**Task directions**: Every entry that follows should be output exactly, and every image in it left out.

Modification records
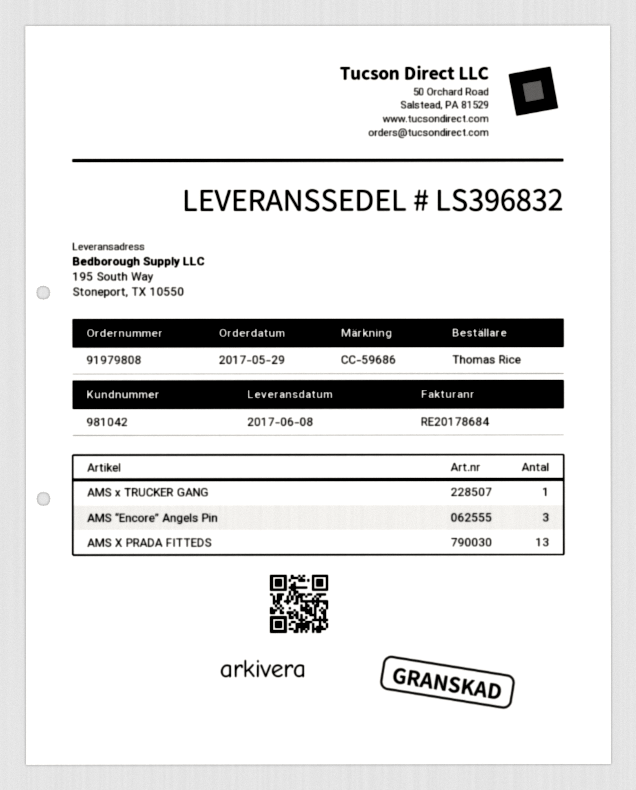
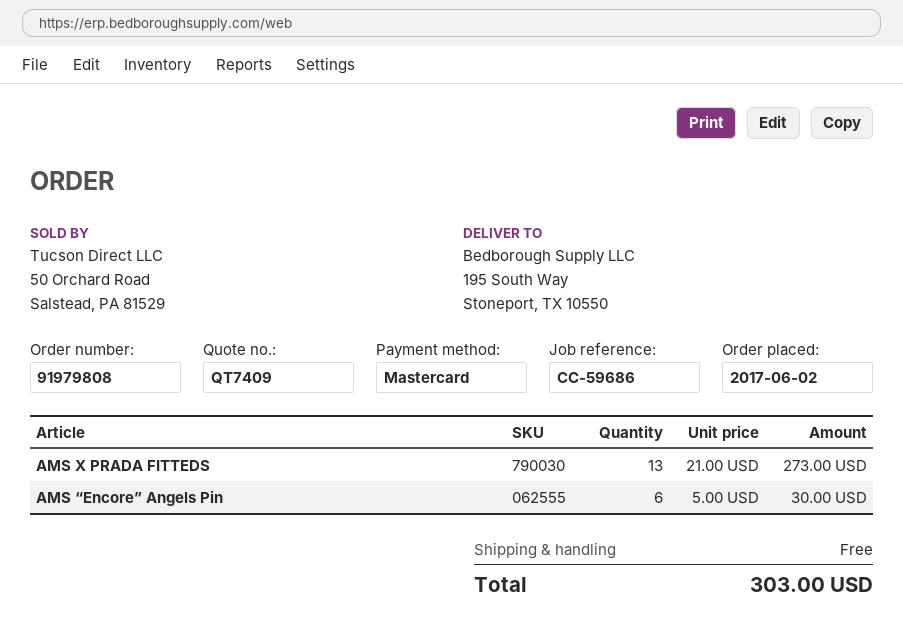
order date: 2017-05-29 -> 2017-06-02
AMS x TRUCKER GANG: 1 -> none
AMS “Encore” Angels Pin: 3 -> 6

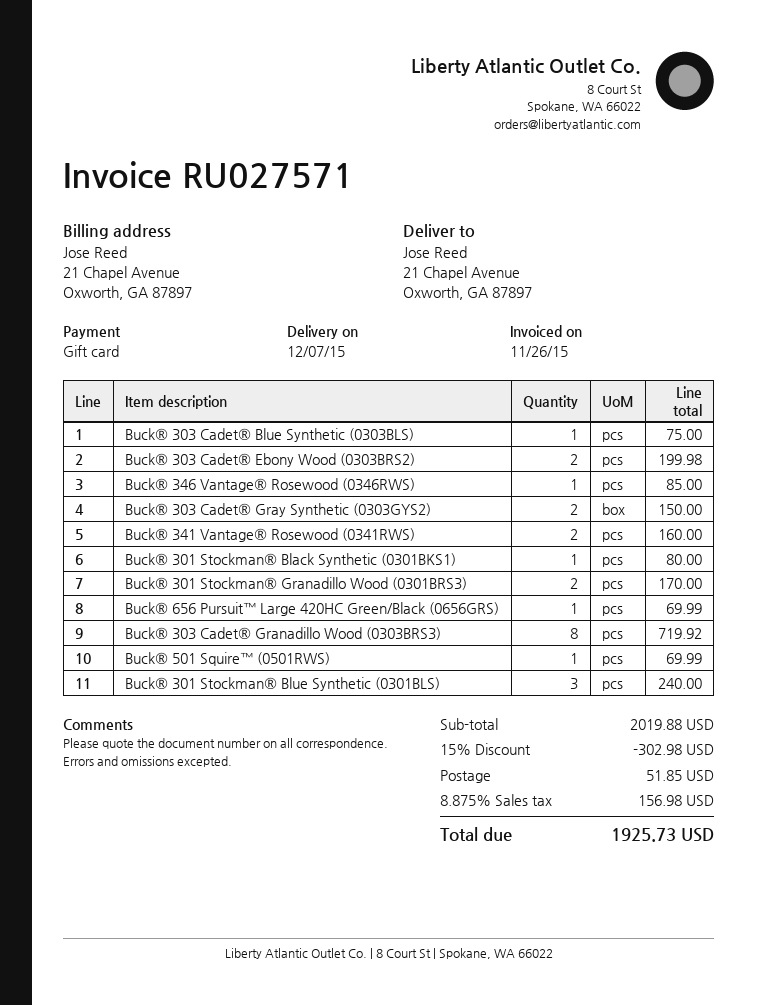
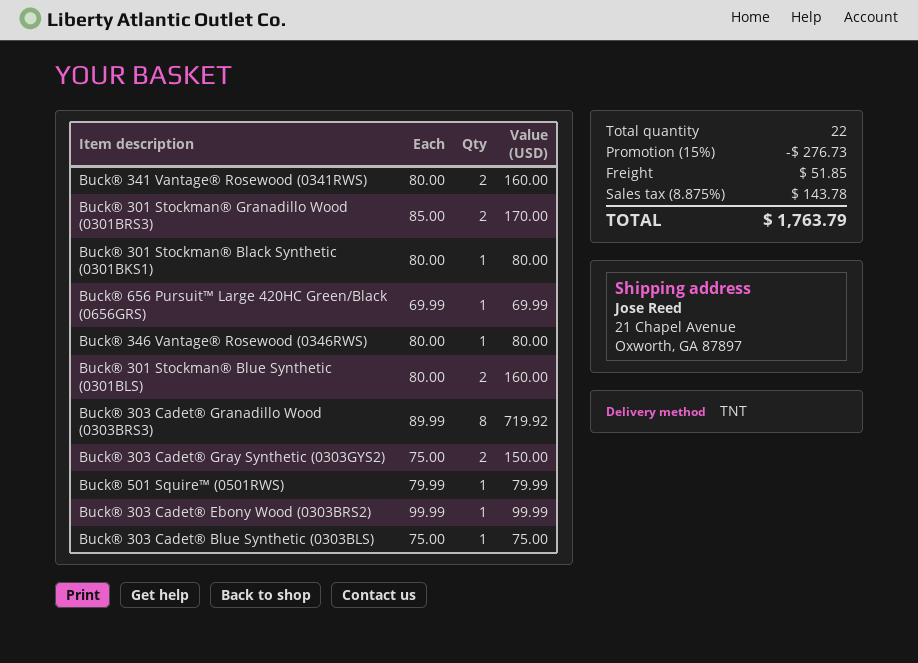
Buck® 303 Cadet® Ebony Wood (0303BRS2): 2 for 199.98 -> 1 for 99.99
Buck® 346 Vantage® Rosewood (0346RWS): 1 for 85.00 -> 1 for 80.00
Buck® 501 Squire™ (0501RWS): 1 for 69.99 -> 1 for 79.99
Buck® 301 Stockman® Blue Synthetic (0301BLS): 3 for 240.00 -> 2 for 160.00
discount: 15% = 302.98 -> 15% = 276.73
tax: 8.875% = 156.98 -> 8.875% = 143.78
total: 1925.73 -> 1763.79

**Result**:
order date: 2017-05-29 -> 2017-06-02
AMS x TRUCKER GANG: 1 -> none
AMS “Encore” Angels Pin: 3 -> 6

Buck® 303 Cadet® Ebony Wood (0303BRS2): 2 for 199.98 -> 1 for 99.99
Buck® 346 Vantage® Rosewood (0346RWS): 1 for 85.00 -> 1 for 80.00
Buck® 501 Squire™ (0501RWS): 1 for 69.99 -> 1 for 79.99
Buck® 301 Stockman® Blue Synthetic (0301BLS): 3 for 240.00 -> 2 for 160.00
discount: 15% = 302.98 -> 15% = 276.73
tax: 8.875% = 156.98 -> 8.875% = 143.78
total: 1925.73 -> 1763.79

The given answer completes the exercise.